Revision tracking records
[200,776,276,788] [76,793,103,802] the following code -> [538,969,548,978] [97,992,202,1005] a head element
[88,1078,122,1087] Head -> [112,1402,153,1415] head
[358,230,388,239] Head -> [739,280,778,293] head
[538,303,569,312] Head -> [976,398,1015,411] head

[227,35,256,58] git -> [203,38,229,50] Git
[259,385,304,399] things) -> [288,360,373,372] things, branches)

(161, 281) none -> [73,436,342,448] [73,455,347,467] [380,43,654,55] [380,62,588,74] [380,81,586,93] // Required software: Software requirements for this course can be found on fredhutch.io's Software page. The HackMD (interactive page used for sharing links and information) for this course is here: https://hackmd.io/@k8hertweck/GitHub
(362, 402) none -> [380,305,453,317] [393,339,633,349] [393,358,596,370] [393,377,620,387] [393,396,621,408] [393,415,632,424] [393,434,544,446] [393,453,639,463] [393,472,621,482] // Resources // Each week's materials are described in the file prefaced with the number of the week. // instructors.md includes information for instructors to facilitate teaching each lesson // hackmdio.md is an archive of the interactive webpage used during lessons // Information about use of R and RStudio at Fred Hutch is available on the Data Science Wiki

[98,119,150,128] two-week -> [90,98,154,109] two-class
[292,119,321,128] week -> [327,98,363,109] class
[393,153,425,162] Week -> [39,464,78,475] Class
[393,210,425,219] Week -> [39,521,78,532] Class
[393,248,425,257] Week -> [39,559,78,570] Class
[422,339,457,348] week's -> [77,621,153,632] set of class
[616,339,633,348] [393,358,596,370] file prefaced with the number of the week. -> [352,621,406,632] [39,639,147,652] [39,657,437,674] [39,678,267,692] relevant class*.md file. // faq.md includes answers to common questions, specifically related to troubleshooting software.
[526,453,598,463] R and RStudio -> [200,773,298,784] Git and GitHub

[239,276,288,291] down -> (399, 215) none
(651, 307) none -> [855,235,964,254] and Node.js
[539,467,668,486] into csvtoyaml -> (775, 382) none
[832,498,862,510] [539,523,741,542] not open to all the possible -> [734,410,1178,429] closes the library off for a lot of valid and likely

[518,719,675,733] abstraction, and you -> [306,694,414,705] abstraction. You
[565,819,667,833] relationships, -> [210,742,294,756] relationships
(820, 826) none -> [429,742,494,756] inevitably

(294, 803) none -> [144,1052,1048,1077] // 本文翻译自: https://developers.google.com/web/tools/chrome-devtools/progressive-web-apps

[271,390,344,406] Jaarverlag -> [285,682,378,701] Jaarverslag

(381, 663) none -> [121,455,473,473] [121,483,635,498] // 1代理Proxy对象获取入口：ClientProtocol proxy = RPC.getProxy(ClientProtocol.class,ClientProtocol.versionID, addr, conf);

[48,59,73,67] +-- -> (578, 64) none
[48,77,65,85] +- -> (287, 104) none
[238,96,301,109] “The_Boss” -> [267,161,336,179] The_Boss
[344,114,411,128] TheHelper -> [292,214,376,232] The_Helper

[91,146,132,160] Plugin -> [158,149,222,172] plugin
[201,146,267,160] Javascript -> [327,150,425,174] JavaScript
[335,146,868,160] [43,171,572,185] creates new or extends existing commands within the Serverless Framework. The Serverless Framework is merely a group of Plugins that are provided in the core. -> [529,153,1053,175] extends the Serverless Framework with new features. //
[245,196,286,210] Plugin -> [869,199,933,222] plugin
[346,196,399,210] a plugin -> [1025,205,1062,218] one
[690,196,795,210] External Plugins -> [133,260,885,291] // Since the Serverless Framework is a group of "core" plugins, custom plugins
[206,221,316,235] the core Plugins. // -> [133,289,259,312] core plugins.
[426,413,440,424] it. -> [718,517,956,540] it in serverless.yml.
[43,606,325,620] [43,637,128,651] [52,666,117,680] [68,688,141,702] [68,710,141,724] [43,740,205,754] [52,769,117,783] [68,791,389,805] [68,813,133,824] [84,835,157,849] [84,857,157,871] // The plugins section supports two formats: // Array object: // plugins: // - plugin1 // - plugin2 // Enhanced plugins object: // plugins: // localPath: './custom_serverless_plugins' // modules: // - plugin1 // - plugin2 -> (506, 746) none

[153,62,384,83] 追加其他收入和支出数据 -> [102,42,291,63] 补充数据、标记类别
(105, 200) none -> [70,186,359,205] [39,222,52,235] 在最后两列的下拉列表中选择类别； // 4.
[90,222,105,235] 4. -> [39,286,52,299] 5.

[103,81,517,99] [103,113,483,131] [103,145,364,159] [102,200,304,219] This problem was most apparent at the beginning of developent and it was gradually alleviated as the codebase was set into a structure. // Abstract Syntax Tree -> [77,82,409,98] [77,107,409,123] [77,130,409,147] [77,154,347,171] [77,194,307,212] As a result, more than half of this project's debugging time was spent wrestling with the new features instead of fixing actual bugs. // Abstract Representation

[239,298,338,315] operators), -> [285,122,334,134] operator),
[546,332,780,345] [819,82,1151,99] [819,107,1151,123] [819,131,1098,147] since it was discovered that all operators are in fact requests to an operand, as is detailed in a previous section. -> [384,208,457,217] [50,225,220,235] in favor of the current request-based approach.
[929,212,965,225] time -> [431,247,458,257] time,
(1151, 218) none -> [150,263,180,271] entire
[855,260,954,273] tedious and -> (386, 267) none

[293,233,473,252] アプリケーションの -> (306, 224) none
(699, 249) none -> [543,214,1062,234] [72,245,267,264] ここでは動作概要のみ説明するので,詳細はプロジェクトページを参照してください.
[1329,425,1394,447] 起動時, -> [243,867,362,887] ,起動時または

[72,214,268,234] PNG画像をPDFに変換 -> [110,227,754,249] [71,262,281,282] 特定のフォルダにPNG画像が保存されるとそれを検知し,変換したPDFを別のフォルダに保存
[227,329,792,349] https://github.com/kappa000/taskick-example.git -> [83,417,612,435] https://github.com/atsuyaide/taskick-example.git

- _About this exercise_: Copy every record verbatim.

- _Response to the task_:
[200,776,276,788] [76,793,103,802] the following code -> [538,969,548,978] [97,992,202,1005] a head element
[88,1078,122,1087] Head -> [112,1402,153,1415] head
[358,230,388,239] Head -> [739,280,778,293] head
[538,303,569,312] Head -> [976,398,1015,411] head

[227,35,256,58] git -> [203,38,229,50] Git
[259,385,304,399] things) -> [288,360,373,372] things, branches)

(161, 281) none -> [73,436,342,448] [73,455,347,467] [380,43,654,55] [380,62,588,74] [380,81,586,93] // Required software: Software requirements for this course can be found on fredhutch.io's Software page. The HackMD (interactive page used for sharing links and information) for this course is here: https://hackmd.io/@k8hertweck/GitHub
(362, 402) none -> [380,305,453,317] [393,339,633,349] [393,358,596,370] [393,377,620,387] [393,396,621,408] [393,415,632,424] [393,434,544,446] [393,453,639,463] [393,472,621,482] // Resources // Each week's materials are described in the file prefaced with the number of the week. // instructors.md includes information for instructors to facilitate teaching each lesson // hackmdio.md is an archive of the interactive webpage used during lessons // Information about use of R and RStudio at Fred Hutch is available on the Data Science Wiki

[98,119,150,128] two-week -> [90,98,154,109] two-class
[292,119,321,128] week -> [327,98,363,109] class
[393,153,425,162] Week -> [39,464,78,475] Class
[393,210,425,219] Week -> [39,521,78,532] Class
[393,248,425,257] Week -> [39,559,78,570] Class
[422,339,457,348] week's -> [77,621,153,632] set of class
[616,339,633,348] [393,358,596,370] file prefaced with the number of the week. -> [352,621,406,632] [39,639,147,652] [39,657,437,674] [39,678,267,692] relevant class*.md file. // faq.md includes answers to common questions, specifically related to troubleshooting software.
[526,453,598,463] R and RStudio -> [200,773,298,784] Git and GitHub

[239,276,288,291] down -> (399, 215) none
(651, 307) none -> [855,235,964,254] and Node.js
[539,467,668,486] into csvtoyaml -> (775, 382) none
[832,498,862,510] [539,523,741,542] not open to all the possible -> [734,410,1178,429] closes the library off for a lot of valid and likely

[518,719,675,733] abstraction, and you -> [306,694,414,705] abstraction. You
[565,819,667,833] relationships, -> [210,742,294,756] relationships
(820, 826) none -> [429,742,494,756] inevitably

(294, 803) none -> [144,1052,1048,1077] // 本文翻译自: https://developers.google.com/web/tools/chrome-devtools/progressive-web-apps

[271,390,344,406] Jaarverlag -> [285,682,378,701] Jaarverslag

(381, 663) none -> [121,455,473,473] [121,483,635,498] // 1代理Proxy对象获取入口：ClientProtocol proxy = RPC.getProxy(ClientProtocol.class,ClientProtocol.versionID, addr, conf);

[48,59,73,67] +-- -> (578, 64) none
[48,77,65,85] +- -> (287, 104) none
[238,96,301,109] “The_Boss” -> [267,161,336,179] The_Boss
[344,114,411,128] TheHelper -> [292,214,376,232] The_Helper

[91,146,132,160] Plugin -> [158,149,222,172] plugin
[201,146,267,160] Javascript -> [327,150,425,174] JavaScript
[335,146,868,160] [43,171,572,185] creates new or extends existing commands within the Serverless Framework. The Serverless Framework is merely a group of Plugins that are provided in the core. -> [529,153,1053,175] extends the Serverless Framework with new features. //
[245,196,286,210] Plugin -> [869,199,933,222] plugin
[346,196,399,210] a plugin -> [1025,205,1062,218] one
[690,196,795,210] External Plugins -> [133,260,885,291] // Since the Serverless Framework is a group of "core" plugins, custom plugins
[206,221,316,235] the core Plugins. // -> [133,289,259,312] core plugins.
[426,413,440,424] it. -> [718,517,956,540] it in serverless.yml.
[43,606,325,620] [43,637,128,651] [52,666,117,680] [68,688,141,702] [68,710,141,724] [43,740,205,754] [52,769,117,783] [68,791,389,805] [68,813,133,824] [84,835,157,849] [84,857,157,871] // The plugins section supports two formats: // Array object: // plugins: // - plugin1 // - plugin2 // Enhanced plugins object: // plugins: // localPath: './custom_serverless_plugins' // modules: // - plugin1 // - plugin2 -> (506, 746) none

[153,62,384,83] 追加其他收入和支出数据 -> [102,42,291,63] 补充数据、标记类别
(105, 200) none -> [70,186,359,205] [39,222,52,235] 在最后两列的下拉列表中选择类别； // 4.
[90,222,105,235] 4. -> [39,286,52,299] 5.

[103,81,517,99] [103,113,483,131] [103,145,364,159] [102,200,304,219] This problem was most apparent at the beginning of developent and it was gradually alleviated as the codebase was set into a structure. // Abstract Syntax Tree -> [77,82,409,98] [77,107,409,123] [77,130,409,147] [77,154,347,171] [77,194,307,212] As a result, more than half of this project's debugging time was spent wrestling with the new features instead of fixing actual bugs. // Abstract Representation

[239,298,338,315] operators), -> [285,122,334,134] operator),
[546,332,780,345] [819,82,1151,99] [819,107,1151,123] [819,131,1098,147] since it was discovered that all operators are in fact requests to an operand, as is detailed in a previous section. -> [384,208,457,217] [50,225,220,235] in favor of the current request-based approach.
[929,212,965,225] time -> [431,247,458,257] time,
(1151, 218) none -> [150,263,180,271] entire
[855,260,954,273] tedious and -> (386, 267) none

[293,233,473,252] アプリケーションの -> (306, 224) none
(699, 249) none -> [543,214,1062,234] [72,245,267,264] ここでは動作概要のみ説明するので,詳細はプロジェクトページを参照してください.
[1329,425,1394,447] 起動時, -> [243,867,362,887] ,起動時または

[72,214,268,234] PNG画像をPDFに変換 -> [110,227,754,249] [71,262,281,282] 特定のフォルダにPNG画像が保存されるとそれを検知し,変換したPDFを別のフォルダに保存
[227,329,792,349] https://github.com/kappa000/taskick-example.git -> [83,417,612,435] https://github.com/atsuyaide/taskick-example.git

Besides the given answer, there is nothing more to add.